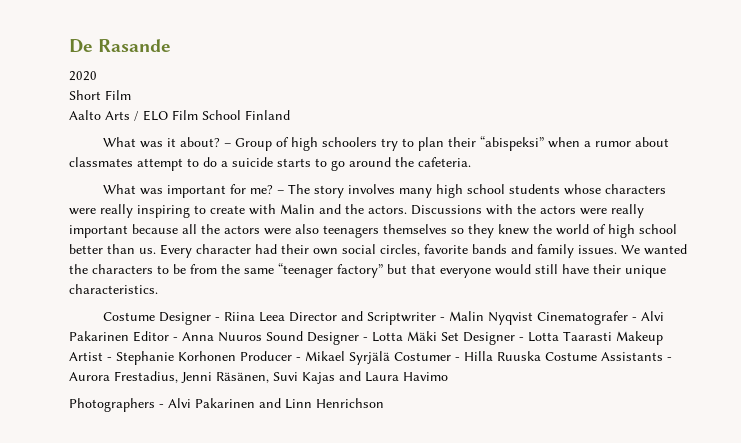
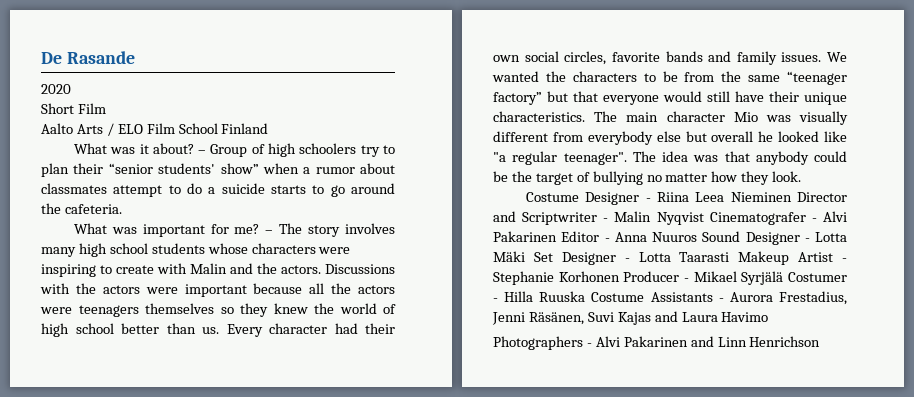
[479,136,544,151] “abispeksi” -> [108,163,259,174] “senior students' show”
[100,204,133,218] really -> (351, 250) none
[611,204,644,218] really -> (178, 290) none
[295,224,319,234] also -> (72, 310) none
(158, 289) none -> [594,111,848,125] [493,131,847,145] [493,151,847,165] [493,171,802,185] The main character Mio was visually different from everybody else but overall he looked like "a regular teenager". The idea was that anybody could be the target of bullying no matter how they look.
(285, 317) none -> [730,192,792,202] Nieminen

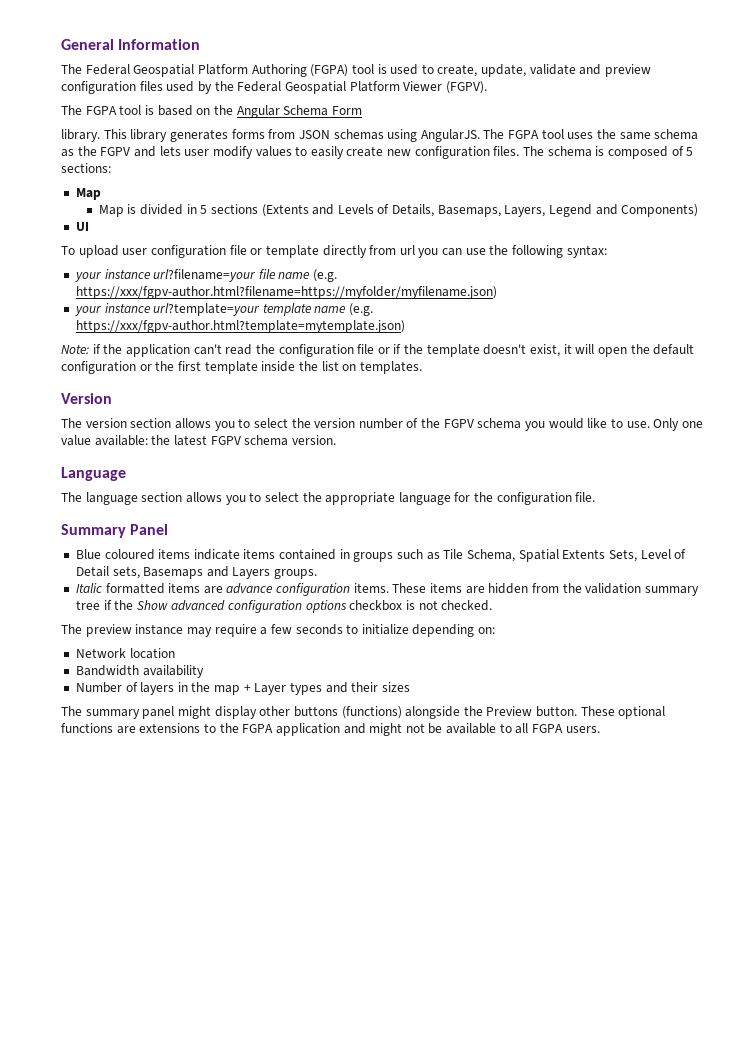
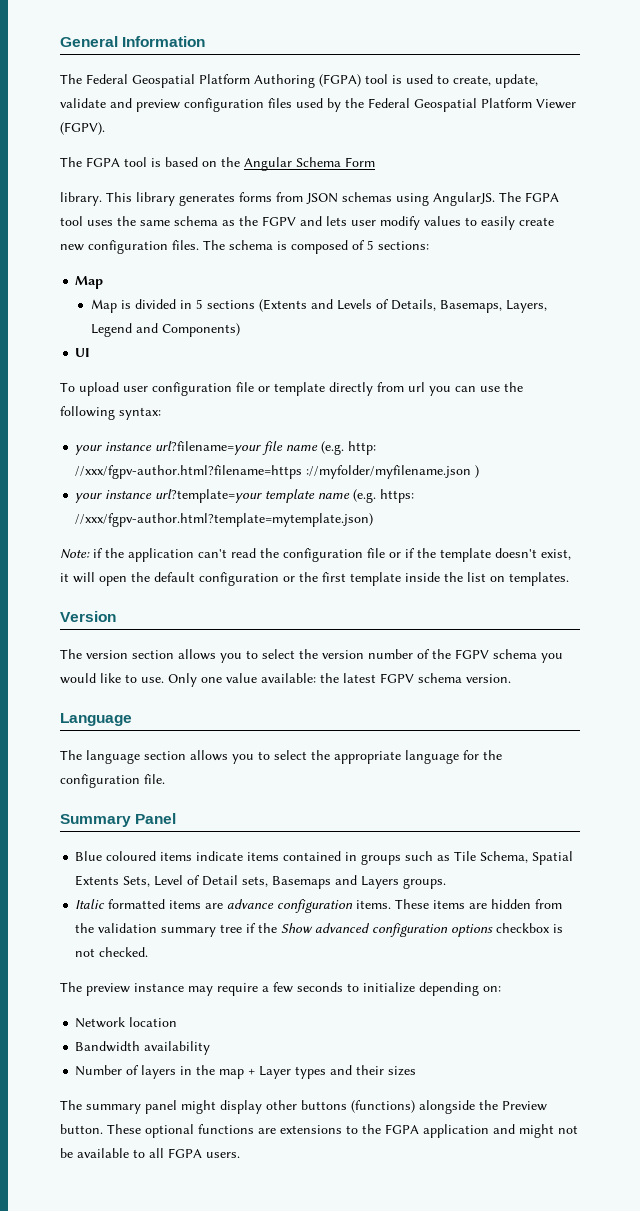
[75,286,497,299] https://xxx/fgpv-author.html?filename=https://myfolder/myfilename.json) -> [348,441,377,455] [75,465,480,479] http: //xxx/fgpv-author.html?filename=https ://myfolder/myfilename.json )
[75,320,405,333] https://xxx/fgpv-author.html?template=mytemplate.json) -> [380,489,415,503] [75,513,374,527] https: //xxx/fgpv-author.html?template=mytemplate.json)

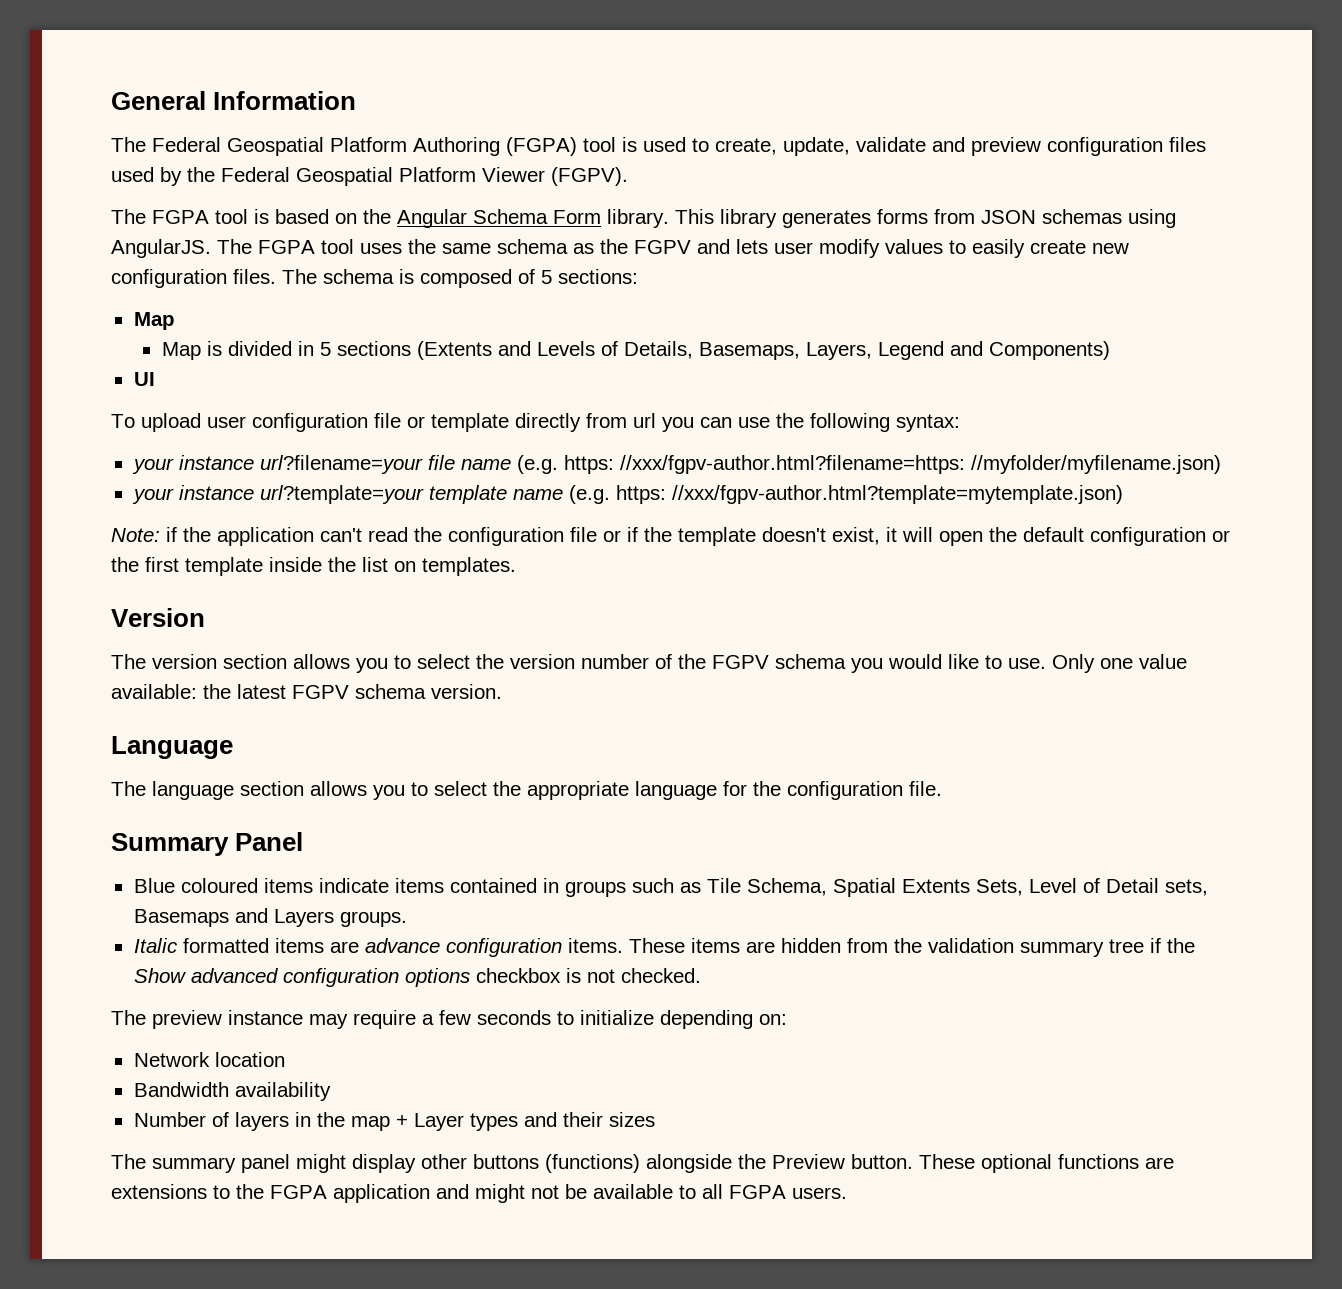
(375, 162) // -> (601, 217) none
[348,441,377,455] [75,465,480,479] http: //xxx/fgpv-author.html?filename=https ://myfolder/myfilename.json ) -> [563,455,1221,474] https: //xxx/fgpv-author.html?filename=https: //myfolder/myfilename.json)

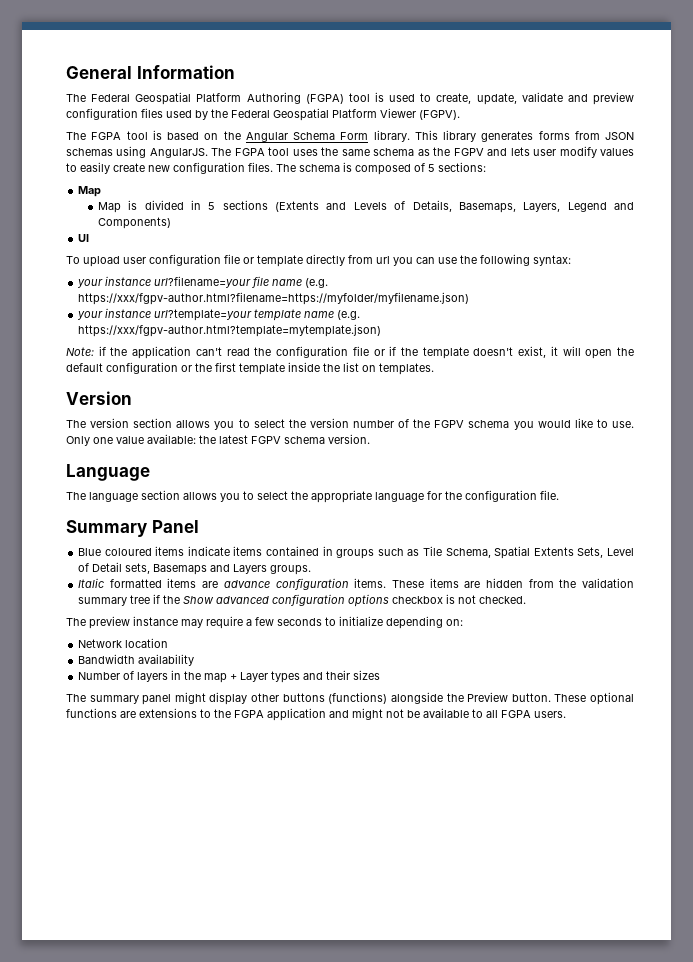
[563,455,1221,474] https: //xxx/fgpv-author.html?filename=https: //myfolder/myfilename.json) -> [78,292,470,305] https://xxx/fgpv-author.html?filename=https://myfolder/myfilename.json)
[615,485,1123,504] https: //xxx/fgpv-author.html?template=mytemplate.json) -> [78,324,382,337] https://xxx/fgpv-author.html?template=mytemplate.json)

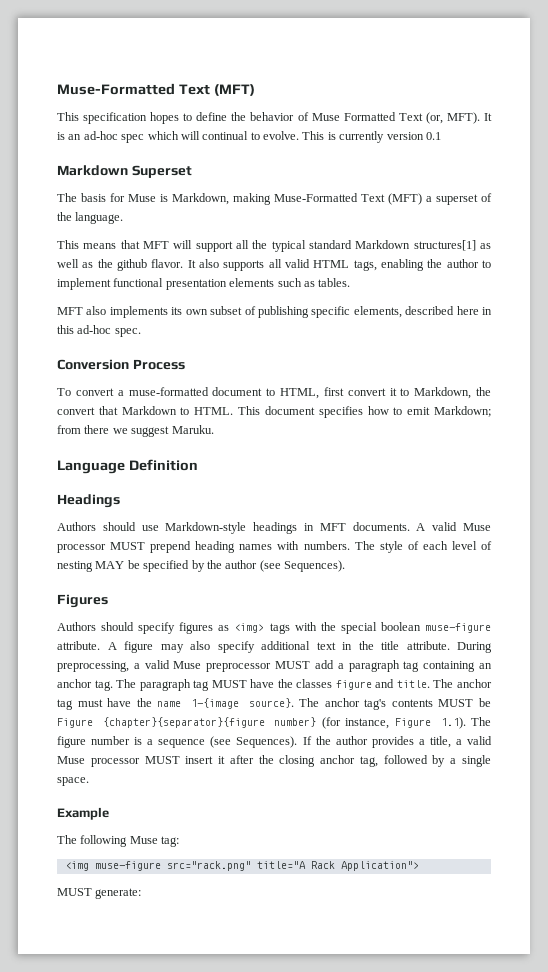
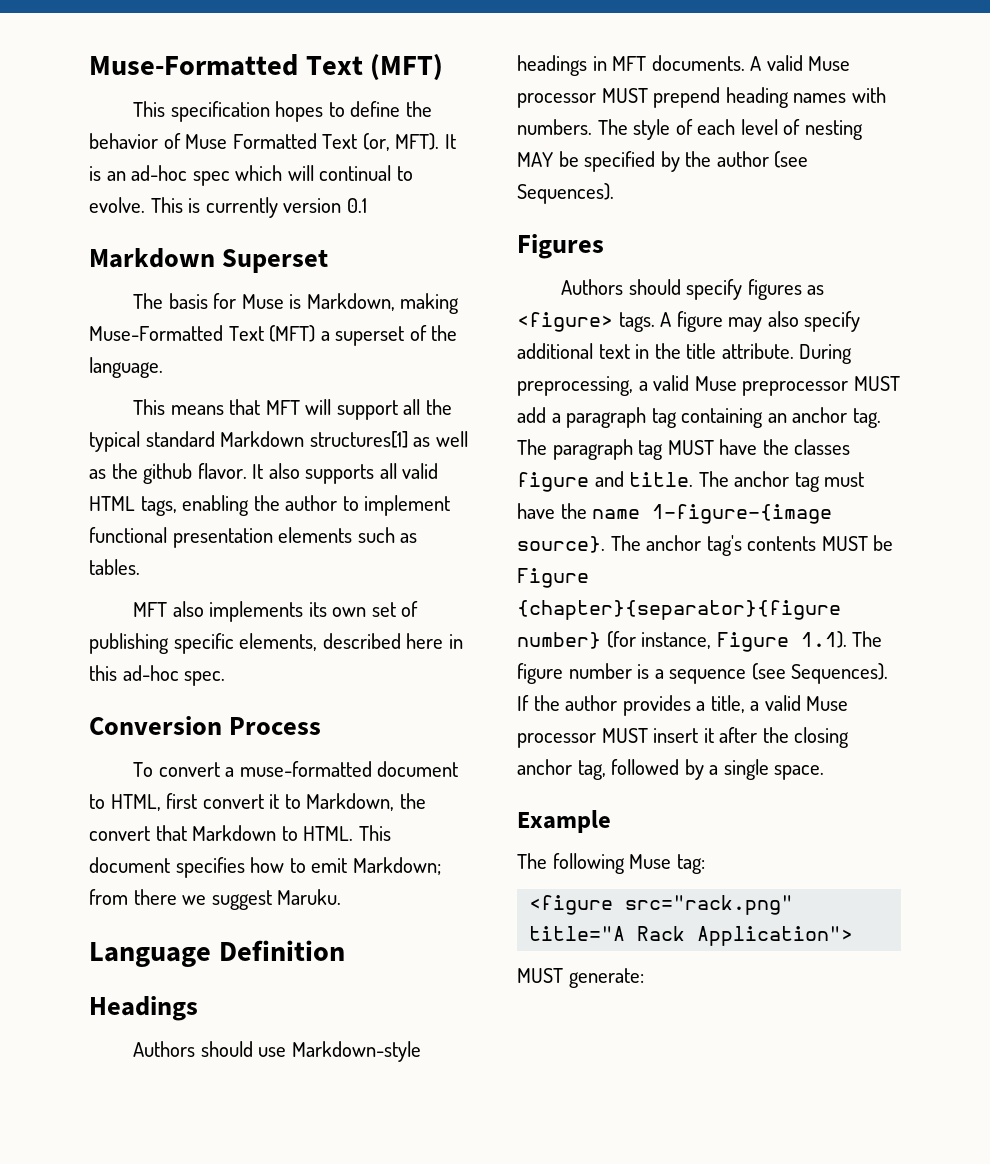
[210,306,243,315] subset -> [371,602,396,617] set
[234,622,491,634] [57,641,100,650] <img> tags with the special boolean muse-figure attribute. -> [517,312,655,332] <figure> tags.
[190,698,239,709] 1-{image -> [652,504,833,524] 1-figure-{image
[64,861,161,871] <img muse-figure -> [529,895,614,915] <figure

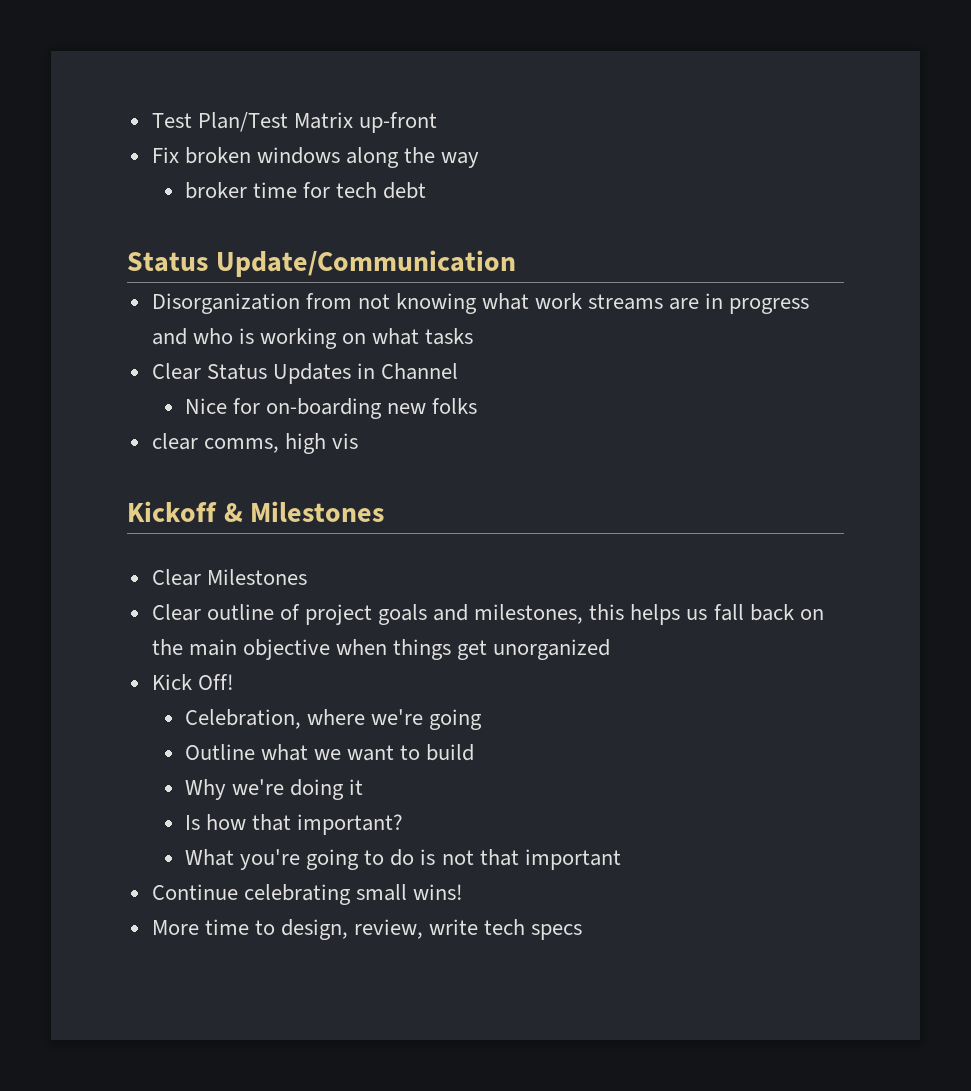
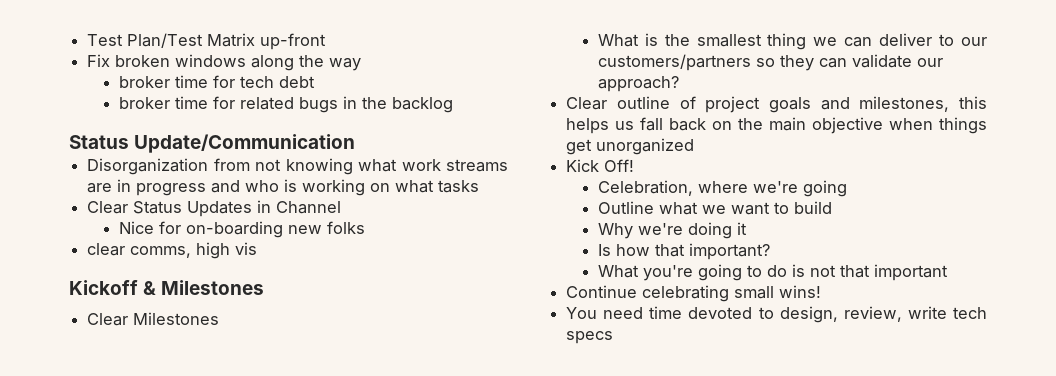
(427, 190) none -> [118,96,453,113] // broker time for related bugs in the backlog
(307, 577) none -> [597,33,987,50] [597,54,943,71] [597,76,679,92] // What is the smallest thing we can deliver to our customers/partners so they can validate our approach?
[151,919,249,935] More time -> [566,306,753,319] You need time devoted

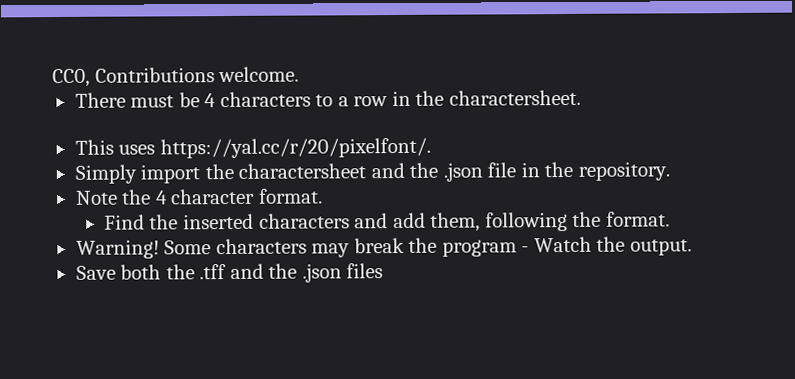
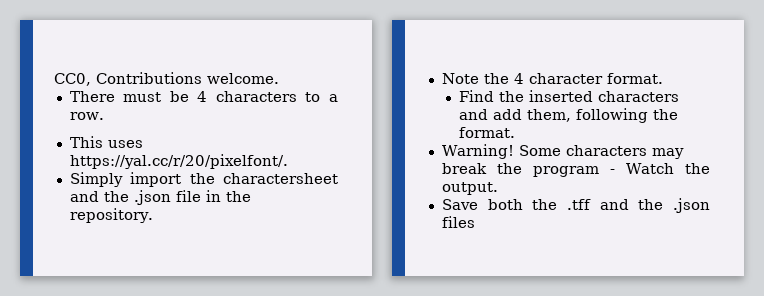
[353,89,581,107] row in the charactersheet. -> [69,112,104,120] row.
* * * * * * *
▸ Activity: Beginning with the line holding "[100,204,133,218] really -> (351, 250) none" and ending with the line holding "(158, 289) none", write out the stretch of material above exactly; add no further lines.

▸ Task answer:
[100,204,133,218] really -> (351, 250) none
[611,204,644,218] really -> (178, 290) none
[295,224,319,234] also -> (72, 310) none
(158, 289) none -> [594,111,848,125] [493,131,847,145] [493,151,847,165] [493,171,802,185] The main character Mio was visually different from everybody else but overall he looked like "a regular teenager". The idea was that anybody could be the target of bullying no matter how they look.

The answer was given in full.